Information |
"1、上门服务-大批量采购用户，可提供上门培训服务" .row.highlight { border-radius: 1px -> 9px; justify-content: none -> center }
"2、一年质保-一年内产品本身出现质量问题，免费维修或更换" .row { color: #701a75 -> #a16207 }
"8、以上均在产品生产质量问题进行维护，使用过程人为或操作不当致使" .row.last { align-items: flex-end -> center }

--

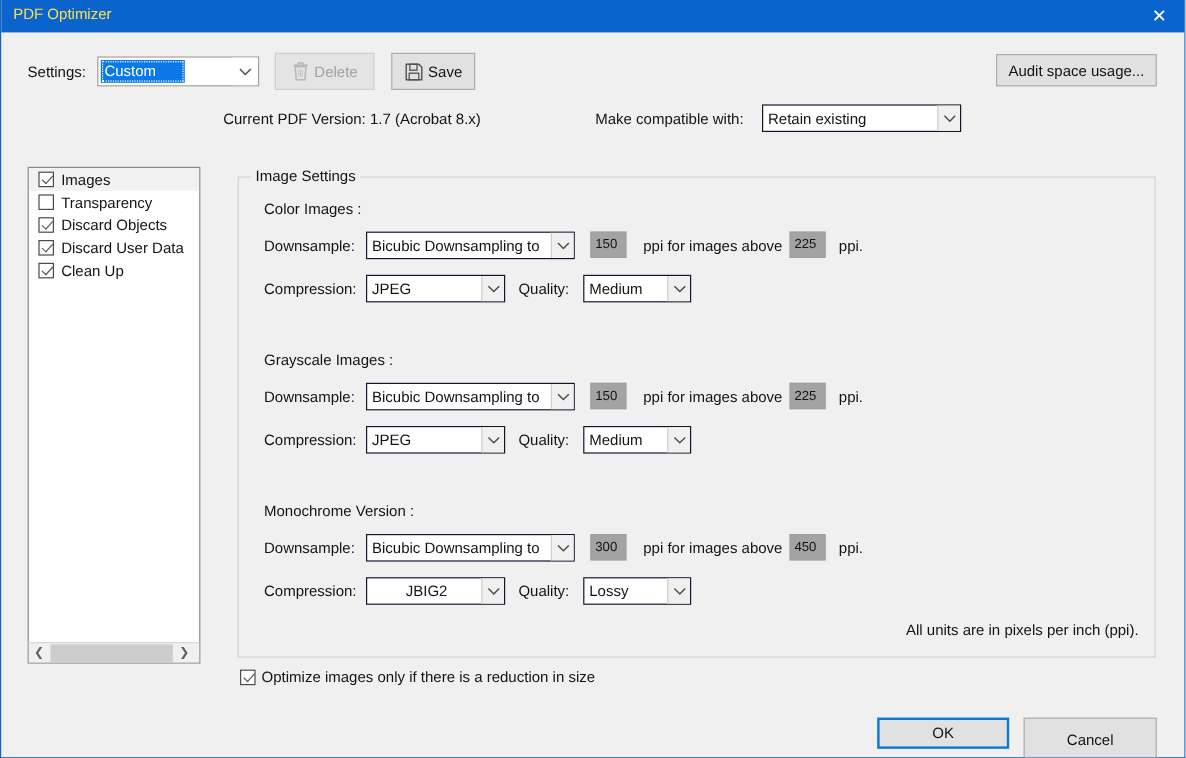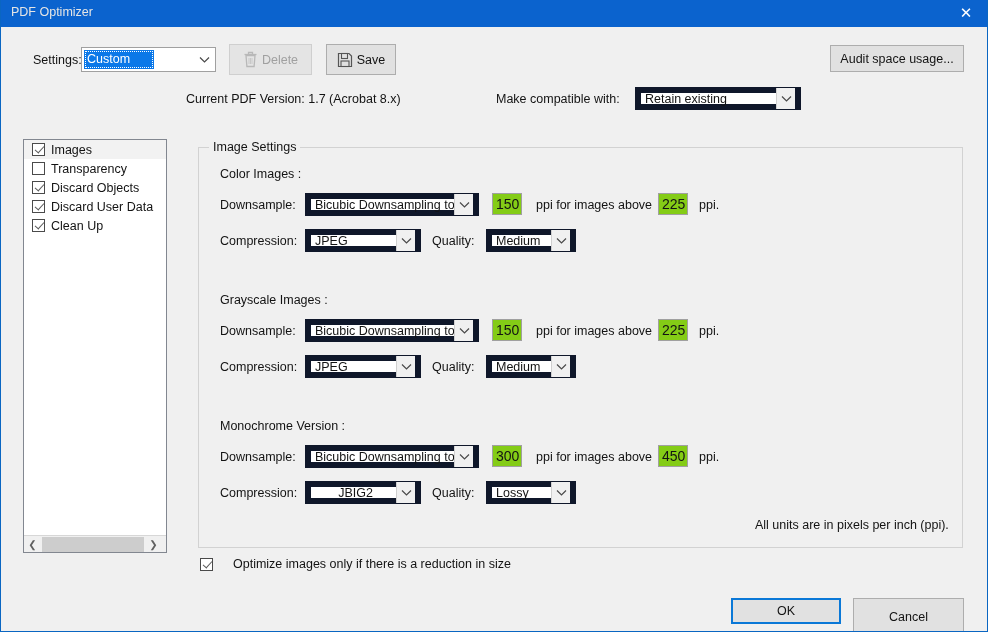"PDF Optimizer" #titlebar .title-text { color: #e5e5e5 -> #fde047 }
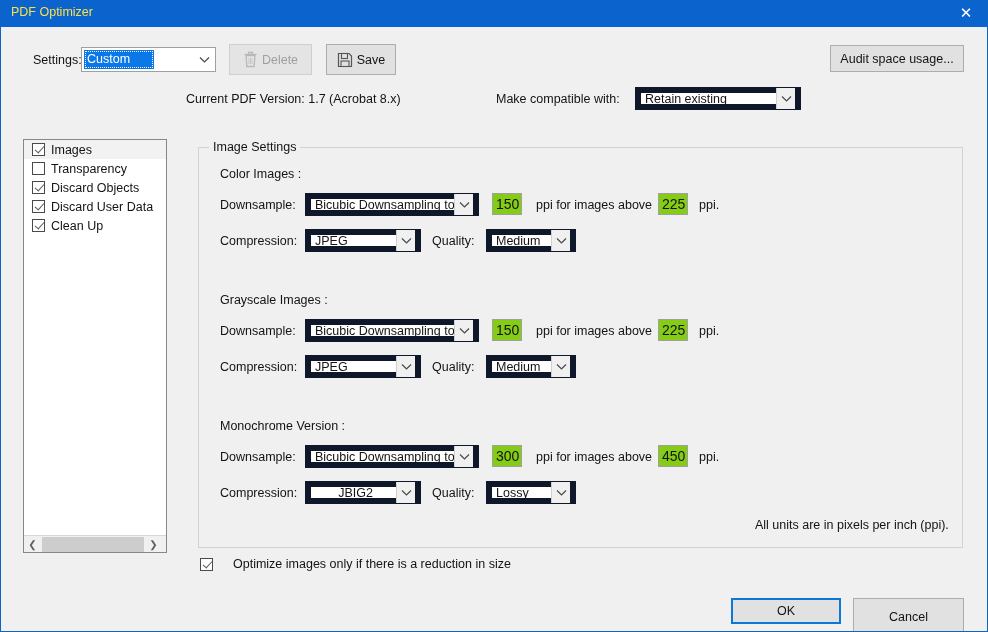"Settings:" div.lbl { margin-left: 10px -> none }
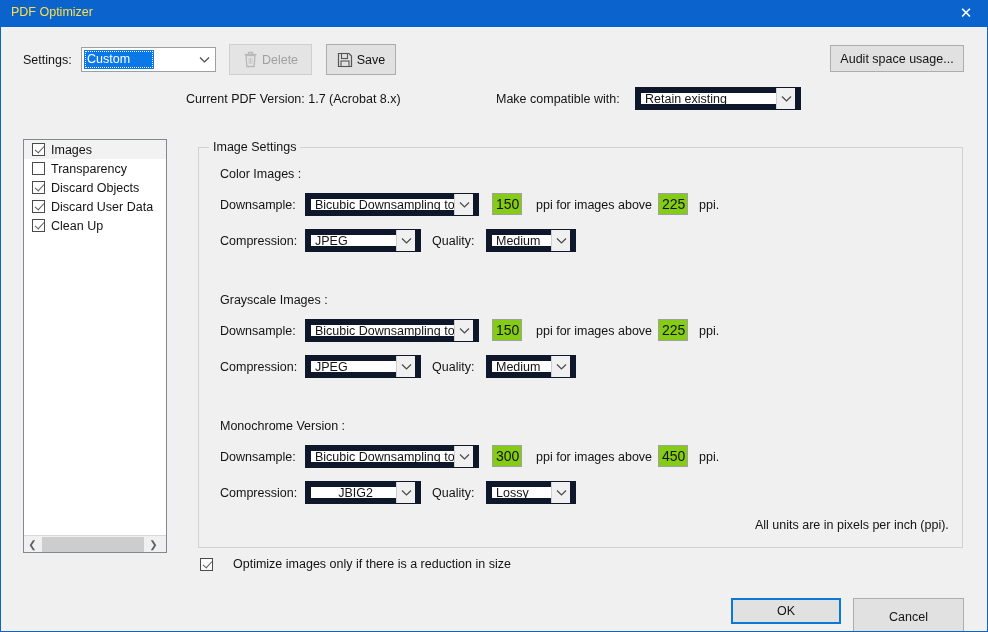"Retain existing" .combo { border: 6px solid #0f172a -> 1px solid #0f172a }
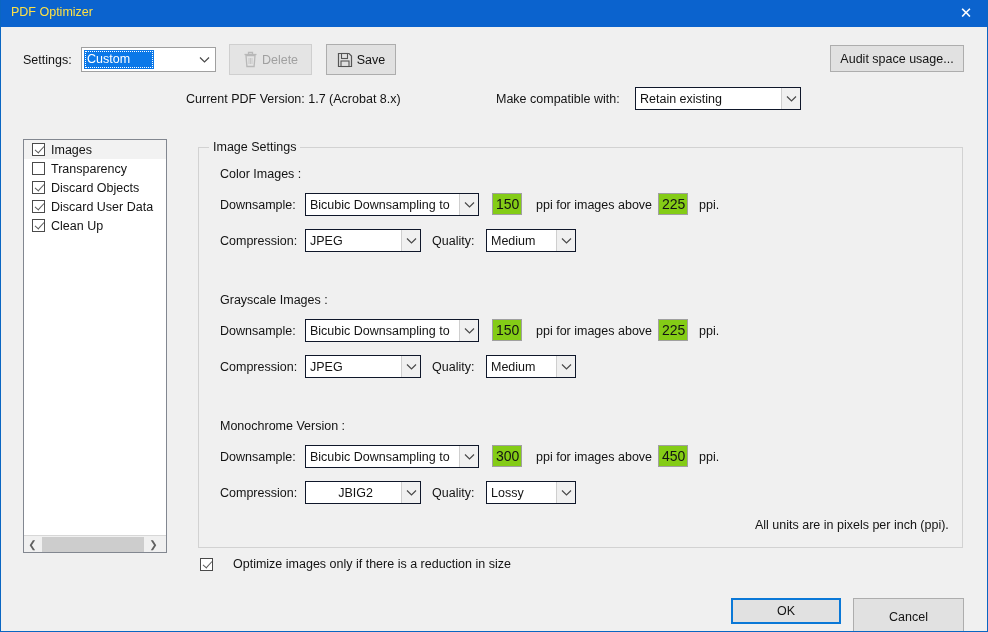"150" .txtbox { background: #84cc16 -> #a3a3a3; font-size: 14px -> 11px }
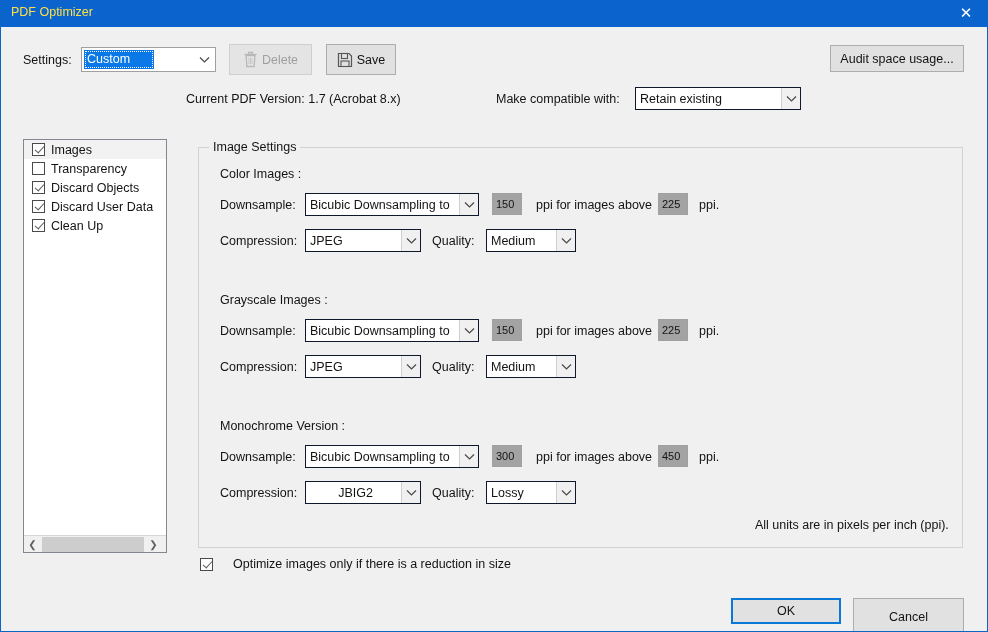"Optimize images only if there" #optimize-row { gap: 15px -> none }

Brief | Among the records above, only the lines between the line holding "border-radius: 1px ->" and the line holding "align-items: flex-end ->", inclusive, are to be output, exactly as written.

Reply |
"1、上门服务-大批量采购用户，可提供上门培训服务" .row.highlight { border-radius: 1px -> 9px; justify-content: none -> center }
"2、一年质保-一年内产品本身出现质量问题，免费维修或更换" .row { color: #701a75 -> #a16207 }
"8、以上均在产品生产质量问题进行维护，使用过程人为或操作不当致使" .row.last { align-items: flex-end -> center }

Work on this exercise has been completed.